В Берлине мы стали свидетелями зрелища еще более странного. Нас привели в оперу. На большой сцене стояла толстуха и пела омерзительным голосом. Опера называлась «Африканка»[1]. Голос певицы не пришелся нам по вкусу. Кайзер Вильгельм, заметив это, тотчас повелел наказать эту женщину. В последнем акте на сцену высыпало множество негров, где они сложили большой костер. Женщину связали и сожгли на медленном огне. Этим мы были очень довольны. Потом нам сказали, что костер разожгли не всерьез, а только для виду, бутафорский. Но мы в это не поверили, ведь певица на костре издавала крики столь же ужасные, сколь и еретичка Куррат-уль-Айн[2], которую незадолго до этого шах приказал сжечь в Тегеране.
Дядя замолчал, предавшись воспоминаниям. Потом глубоко вздохнул и продолжал:
– Одного только не могу я понять в христианах: у них лучшее оружие, лучшие солдаты и лучшие заводы и фабрики, чтобы производить все необходимое для убийства врагов. Всякого, кто изобрел что-либо, чтобы убивать с удобством, быстро и в массовых масштабах, прославляют, удостаивают высоких почестей, награждают орденом. Его непременно ждет богатство. Хорошо, пусть так, ведь без войны не обойтись. Но с другой стороны, европейцы строят больницы, а человека, который во время войны лечит и кормит вражеских солдат, тоже прославляют, удостаивают высоких почестей и награждают орденом. Шах, мой достославный повелитель, всегда удивлялся тому, что в Европе одинаково чествуют за совершенно противоположные поступки и устремления. Однажды он говорил об этом с императором в Вене, но и император не смог объяснить ему это странное обыкновение. Зато нас европейцы, напротив, презирают и хулят за то, что враги для нас – враги, за то, что мы убиваем своих врагов и не щадим. Они презирают нас за то, что нам позволено иметь четырех жен, хотя у них самих частенько бывает и больше четырех, за то, что мы живем и правим так, как нам повелел Аллах.
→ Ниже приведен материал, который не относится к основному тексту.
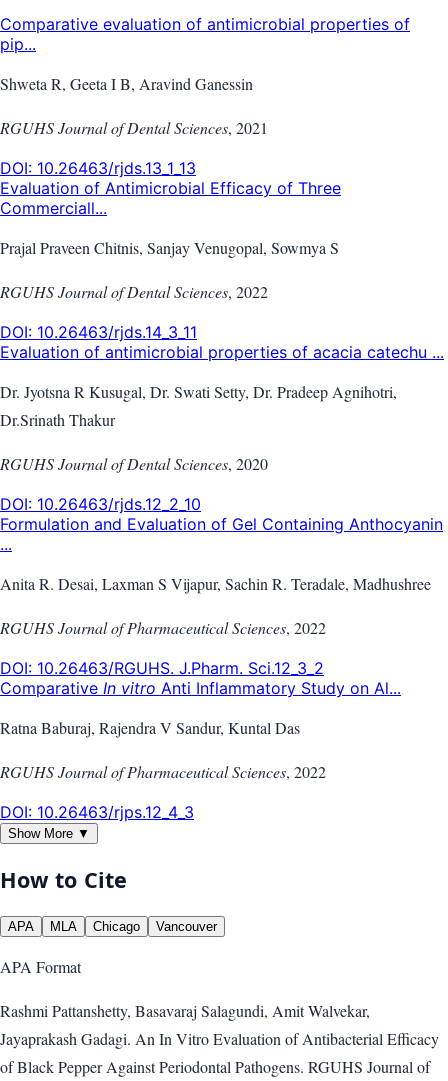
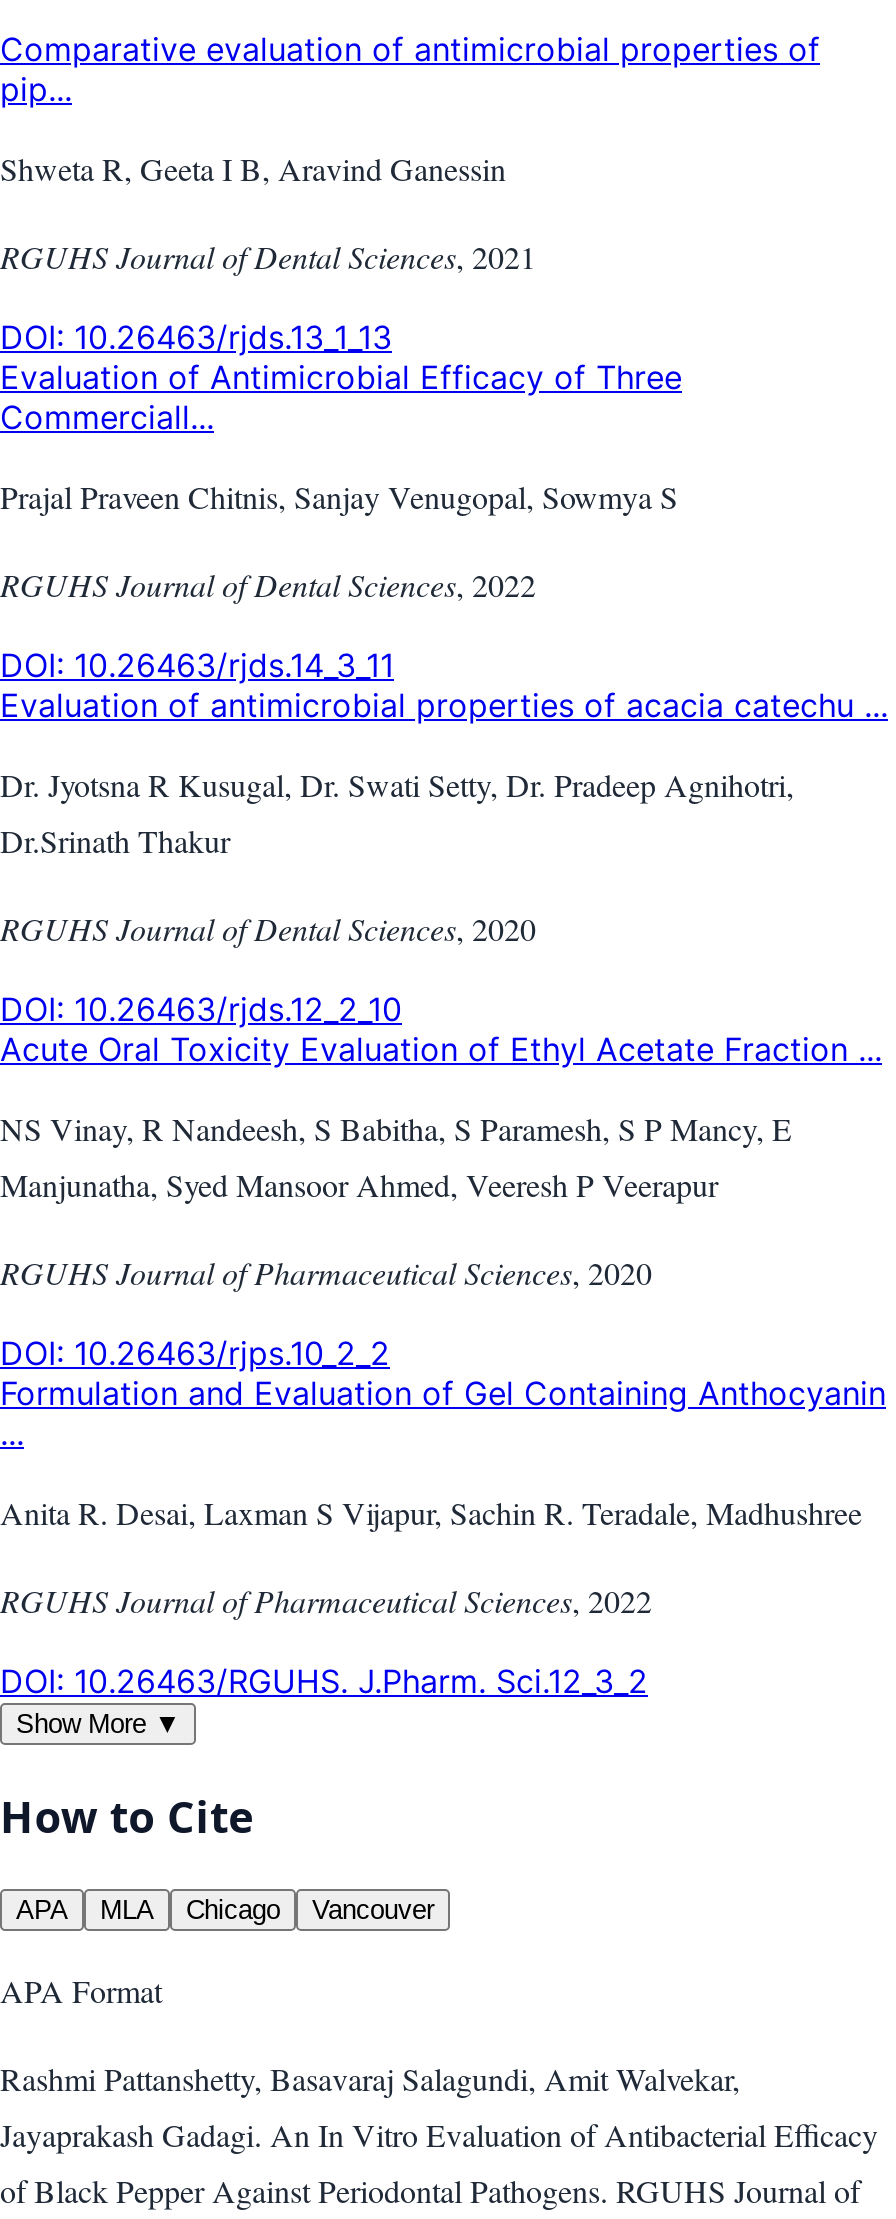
none -> [0,1029,882,1373] Acute Oral Toxicity Evaluation of Ethyl Acetate Fraction ... | NS Vinay, R Nandeesh, S Babitha, S Paramesh, S P Mancy, E | Manjunatha, Syed Mansoor Ahmed, Veeresh P Veerapur | RGUHS Journal of Pharmaceutical Sciences, 2020 | DOI: 10.26463/rjps.10_2_2
moved [0,514,443,678] -> [0,1373,886,1701]: Formulation and Evaluation of Gel Containing Anthocyanin | Anita R. Desai, Laxman S Vijapur, Sachin R. Teradale, Madhushree | RGUHS Journal of Pharmaceutical Sciences, 2022 | DOI: 10.26463/RGUHS. J.Pharm. Sci.12_3_2
[0,678,401,822] Comparative In vitro Anti Inflammatory Study on Al... | Ratna Baburaj, Rajendra V Sandur, Kuntal Das | RGUHS Journal of Pharmaceutical Sciences, 2022 | DOI: 10.26463/rjps.12_4_3 -> none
Дядя замолчал. Стемнело. Тень его походила на тощую старую птицу. Он приосанился, откашлялся по-стариковски и с сердцем произнес:
– И все же, хотя мы и делаем все, что повелевает нам Аллах, а европейцы – ничего из того, что повелевает им христианский Бог, их сила и могущество неуклонно возрастают, а наши неуклонно умаляются. Кто объяснит мне, в чем причина такой несправедливости?
Мы этого объяснить не могли. Он поднялся, усталый, измученный старик, и, пошатываясь, нетвердыми шагами спустился к себе в покои.
Мой отец последовал за ним. Слуги унесли чайные чашки. Я остался на крыше один. Спать мне пока не хотелось.